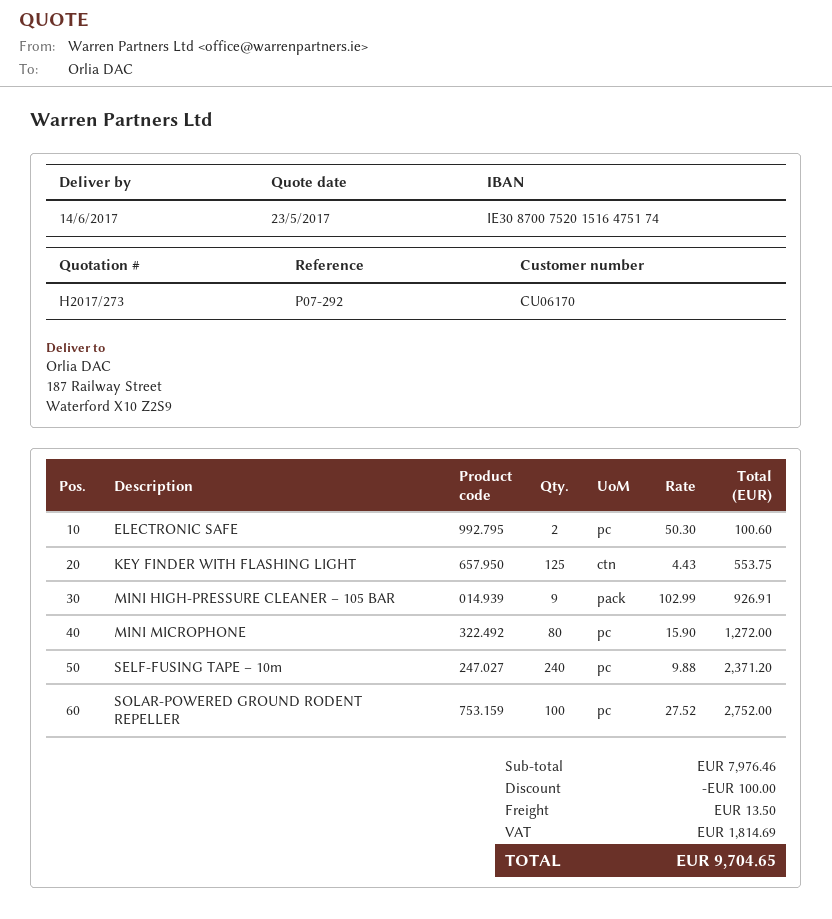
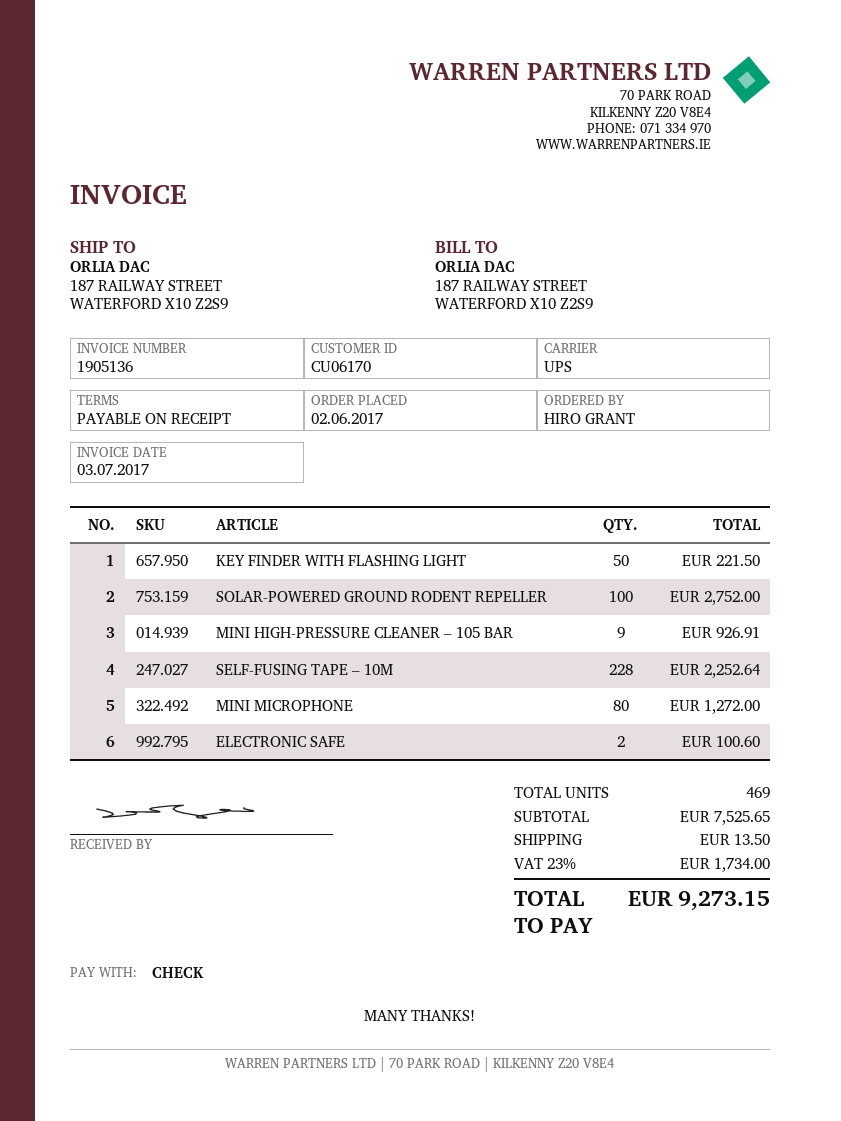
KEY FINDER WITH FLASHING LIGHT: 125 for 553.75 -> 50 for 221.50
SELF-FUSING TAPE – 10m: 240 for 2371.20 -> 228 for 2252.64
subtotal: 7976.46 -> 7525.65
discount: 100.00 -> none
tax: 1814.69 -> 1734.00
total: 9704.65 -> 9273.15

What to work on –
Type the entries above out again exactly, with no pictures.

Answer to the exercise –
KEY FINDER WITH FLASHING LIGHT: 125 for 553.75 -> 50 for 221.50
SELF-FUSING TAPE – 10m: 240 for 2371.20 -> 228 for 2252.64
subtotal: 7976.46 -> 7525.65
discount: 100.00 -> none
tax: 1814.69 -> 1734.00
total: 9704.65 -> 9273.15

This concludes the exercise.